▶ [What you will do]
Every line holding the string "none" should be copied from the listing.
Content starts
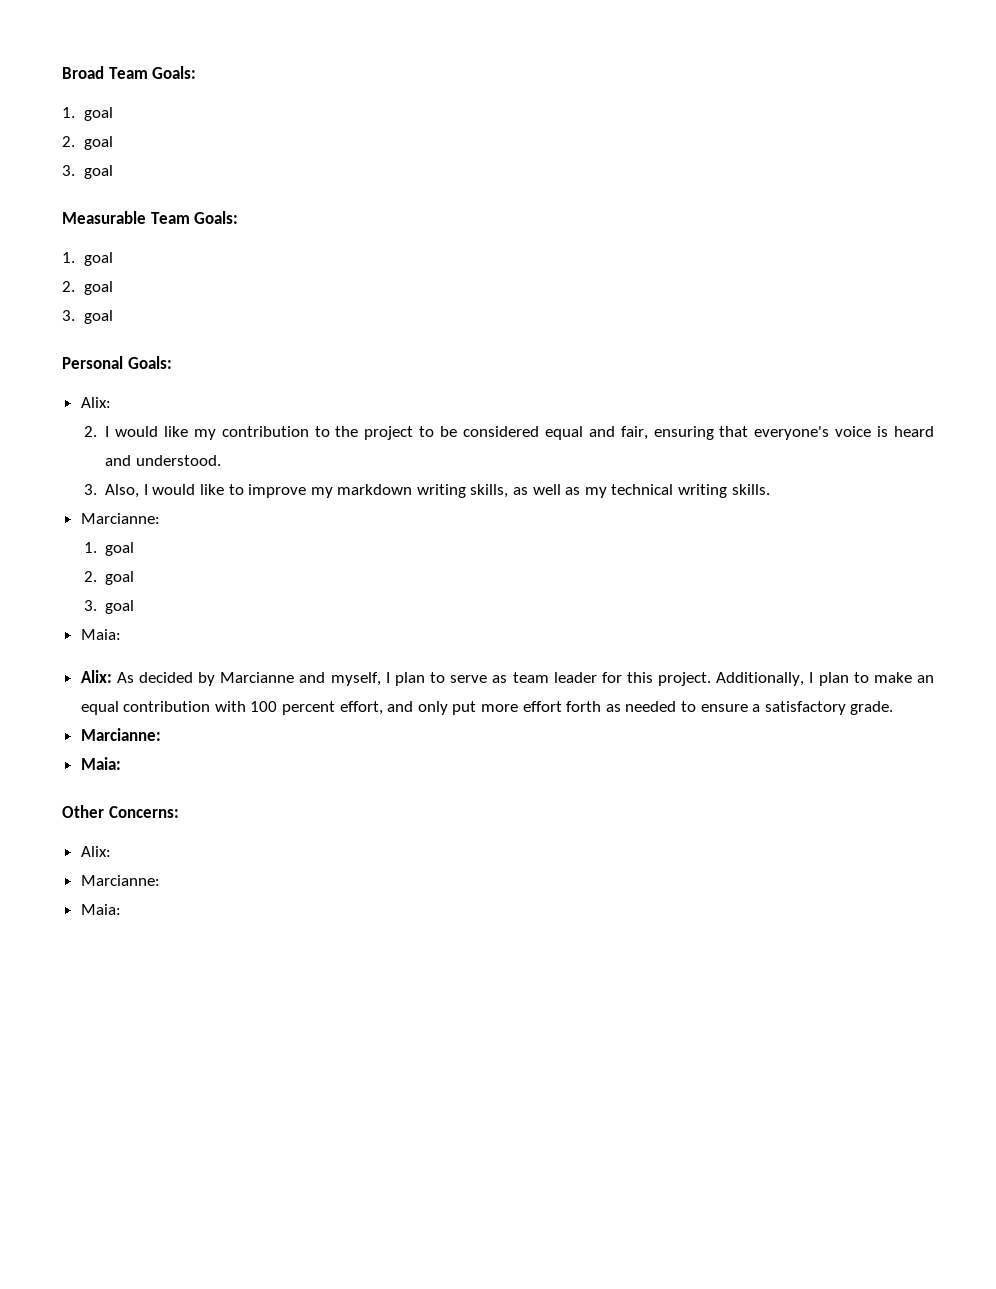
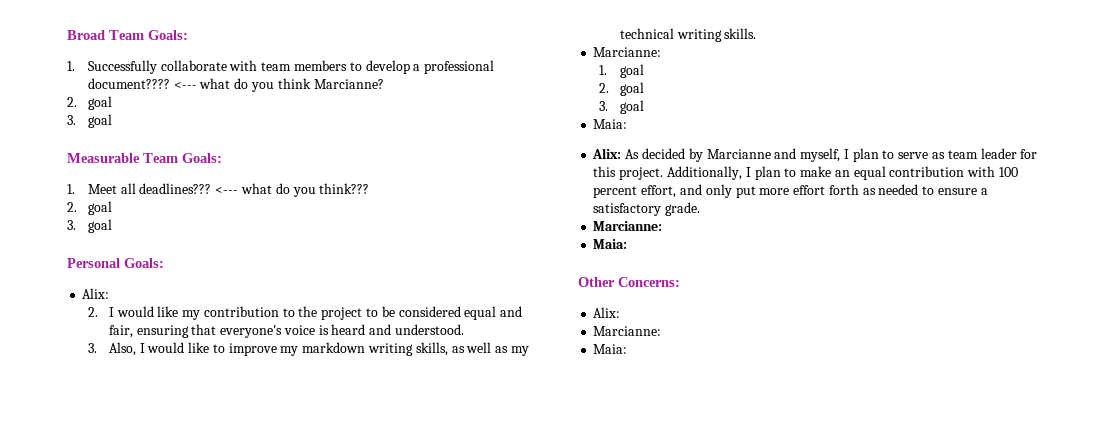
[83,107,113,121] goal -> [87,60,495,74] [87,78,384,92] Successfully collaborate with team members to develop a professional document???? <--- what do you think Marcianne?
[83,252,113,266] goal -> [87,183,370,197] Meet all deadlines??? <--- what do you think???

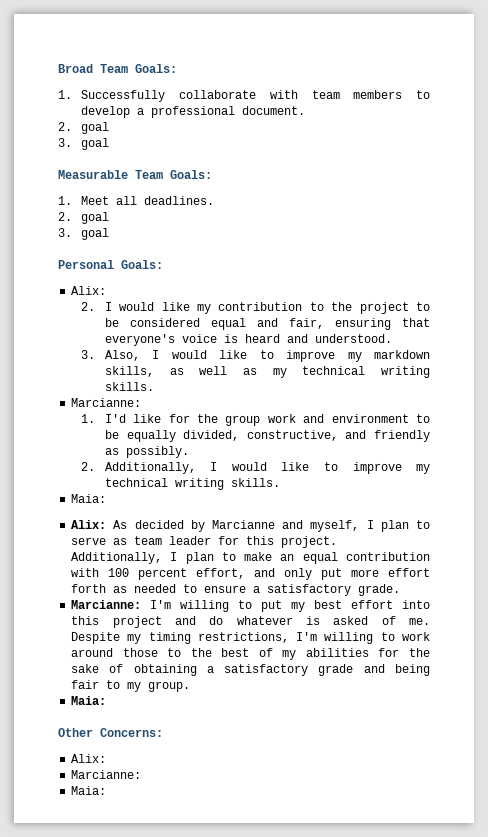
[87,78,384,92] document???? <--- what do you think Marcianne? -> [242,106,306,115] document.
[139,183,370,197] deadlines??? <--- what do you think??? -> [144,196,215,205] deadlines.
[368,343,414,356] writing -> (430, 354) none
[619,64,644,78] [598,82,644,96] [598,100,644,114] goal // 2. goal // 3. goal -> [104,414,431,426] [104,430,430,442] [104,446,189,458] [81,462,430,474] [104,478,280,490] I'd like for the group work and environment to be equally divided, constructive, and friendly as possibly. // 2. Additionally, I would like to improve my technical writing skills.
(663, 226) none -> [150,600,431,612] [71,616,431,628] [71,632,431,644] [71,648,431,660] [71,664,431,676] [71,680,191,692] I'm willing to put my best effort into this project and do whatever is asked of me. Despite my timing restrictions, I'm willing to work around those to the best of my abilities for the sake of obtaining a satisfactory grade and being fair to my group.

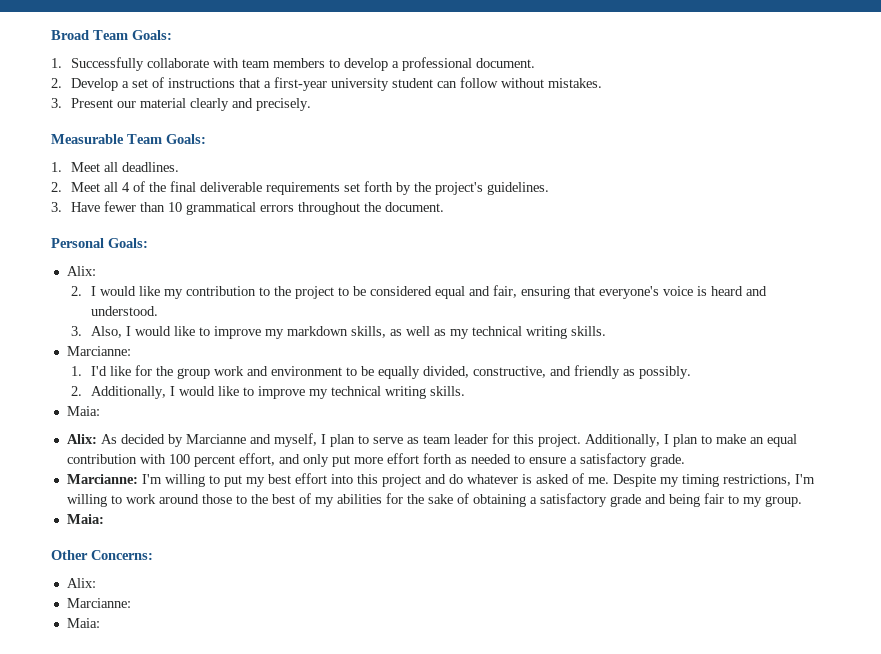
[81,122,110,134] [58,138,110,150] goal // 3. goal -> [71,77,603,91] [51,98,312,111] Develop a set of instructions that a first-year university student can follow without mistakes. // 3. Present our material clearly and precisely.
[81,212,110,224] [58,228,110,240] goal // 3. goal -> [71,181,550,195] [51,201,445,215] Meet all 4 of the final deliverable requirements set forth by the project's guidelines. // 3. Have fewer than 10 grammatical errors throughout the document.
Content ends
▶ [Answer below]
[368,343,414,356] writing -> (430, 354) none
(663, 226) none -> [150,600,431,612] [71,616,431,628] [71,632,431,644] [71,648,431,660] [71,664,431,676] [71,680,191,692] I'm willing to put my best effort into this project and do whatever is asked of me. Despite my timing restrictions, I'm willing to work around those to the best of my abilities for the sake of obtaining a satisfactory grade and being fair to my group.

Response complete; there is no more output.